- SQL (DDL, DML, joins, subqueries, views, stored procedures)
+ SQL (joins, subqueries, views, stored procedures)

########################################

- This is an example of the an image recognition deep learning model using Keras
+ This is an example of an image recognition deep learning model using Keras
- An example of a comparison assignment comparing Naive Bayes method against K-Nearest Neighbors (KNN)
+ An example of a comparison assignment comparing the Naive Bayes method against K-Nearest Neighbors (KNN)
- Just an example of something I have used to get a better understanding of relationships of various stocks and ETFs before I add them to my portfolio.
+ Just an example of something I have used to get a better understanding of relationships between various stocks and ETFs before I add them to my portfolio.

########################################

How many of the lines above include the string "procedures"? Give only the number.

2